Many food service institutions in the Bay Area can point to items on their menu to show that they offer healthy, sustainable and fairly made food. But it’s often unclear how deep that commitment goes across the menu as a whole. San Francisco Unified School District (SFUSD), with its $11 million annual school food budget, just pledged to make that commitment clearer and stronger.
In late May, SFUSD’s School Board voted unanimously to analyze its food procurement against the criteria of the Good Food Purchasing standards and develop a plan to meet benchmarks laid out in those standards by fall of 2017. By doing so, the district demonstrated its commitment to not only meeting the nutritional needs of its students, but also its desire to ensure that the district’s procurement dollars have as positive an impact as possible.
The Good Food Purchasing standards, which are administered by the Center for Good Food Purchasing, developed out of a multi-year effort led by the Los Angeles Food Policy Council. Recognizing that it’s very difficult for any one food service director to analyze the impacts of their many food choices, the LA Food Policy Council simplified things. They developed a set of criteria based on existing standards with various levels of stringency, creating a tiered, points-based framework that is similar to LEED, the green building standard.

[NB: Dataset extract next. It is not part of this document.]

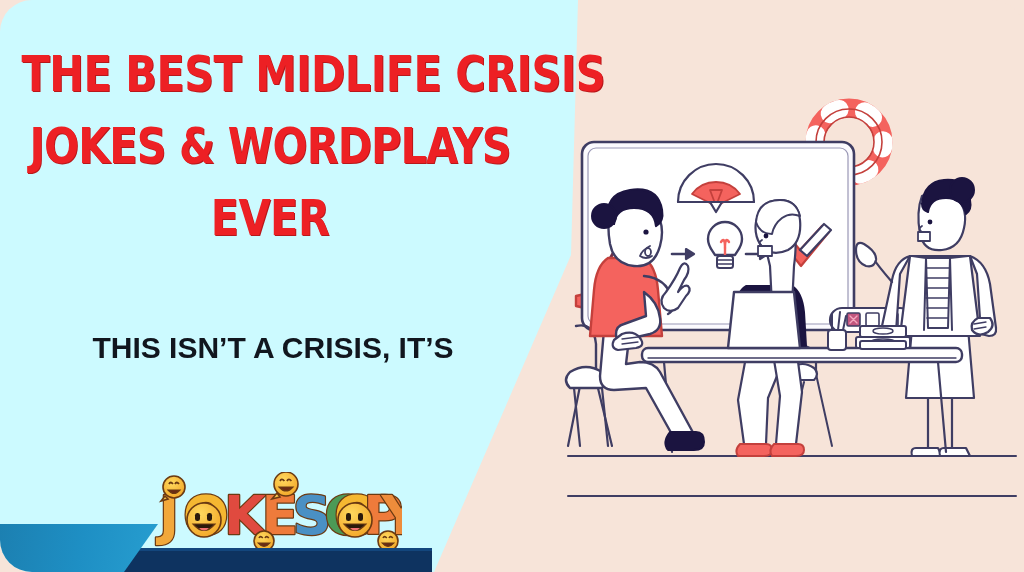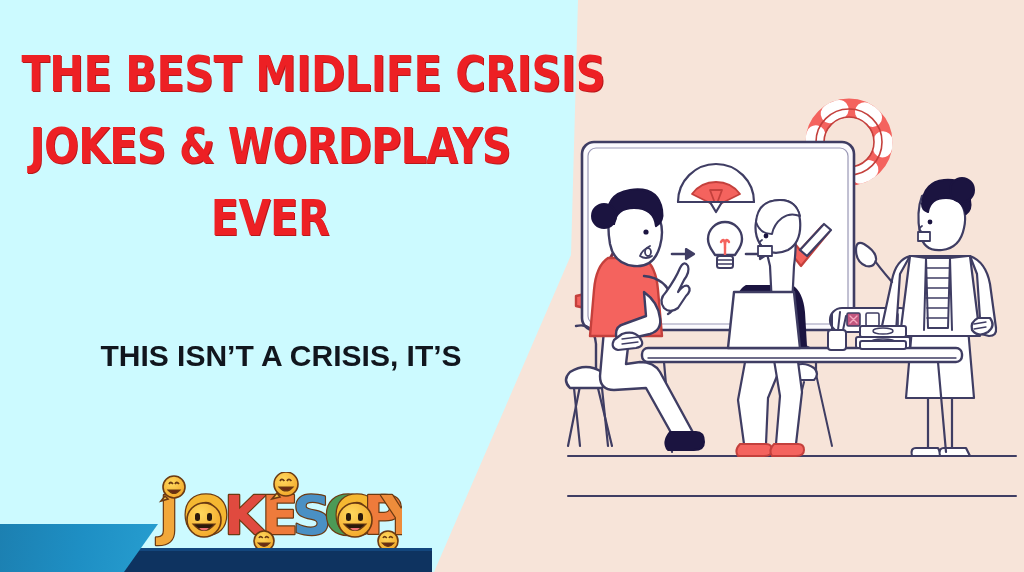"THE BEST MIDLIFE CRISIS" #stage { border-radius: none -> 32px }
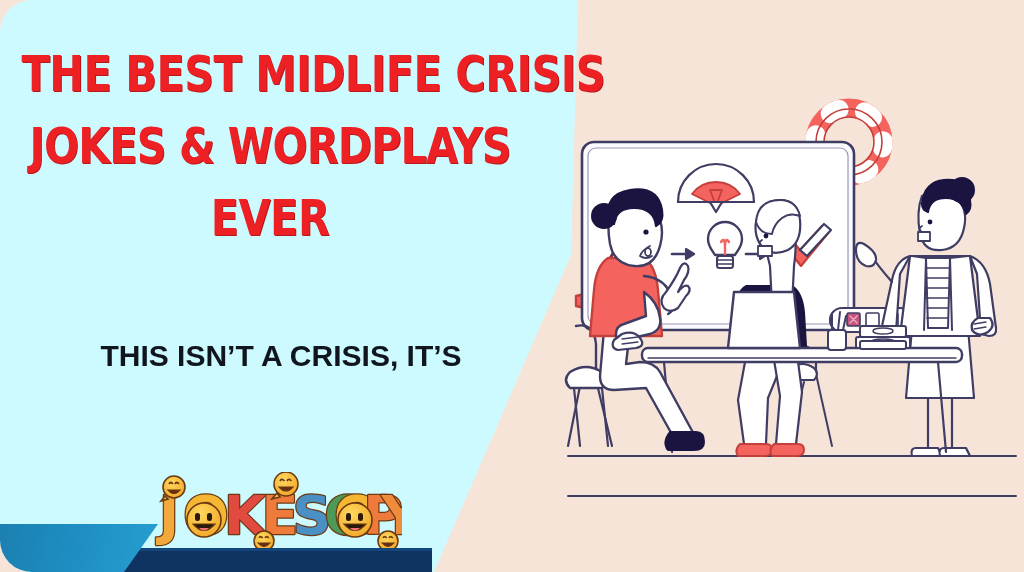"THIS ISN’T A CRISIS, IT’S" .subtitle { margin: 12px -> 4px }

The Good Food Purchasing standards encompass five categories of review:
- Local: Encourages purchasing from local farms and food processors
- Sustainable: Emphasizes farming, ranching and fishing methods that minimize pesticide usage and antibiotics, are organically certified and avoid depletion of fishing stocks
- Fair: Encourages procurement from companies without labor violations and those that support unionized workforces, fair trade contracts or similar agreements with workers
- Humane: Prioritizes farms that can demonstrate third-party certification of their humane treatment of animals, such as the Animal Welfare Approved label
- Healthy: Emphasizes nutritious dishes and snack items in place of sugary and highly processed items.=
For more details about the guidelines and criteria, see the school board resolution.
One factor that will be crucial to the success of SFUSD’s effort is the analytical and staff support provided by the Center for Good Food Purchasing. Since its inception, the organization has developed a database with information about hundreds of food vendors that allows it to quickly analyze information provided by distributors and food service contractors. They are partnering with SFUSD’s office of Student Nutrition Services to review the data that the school district will obtain from its vendors and help produce the baseline assessment due in a year.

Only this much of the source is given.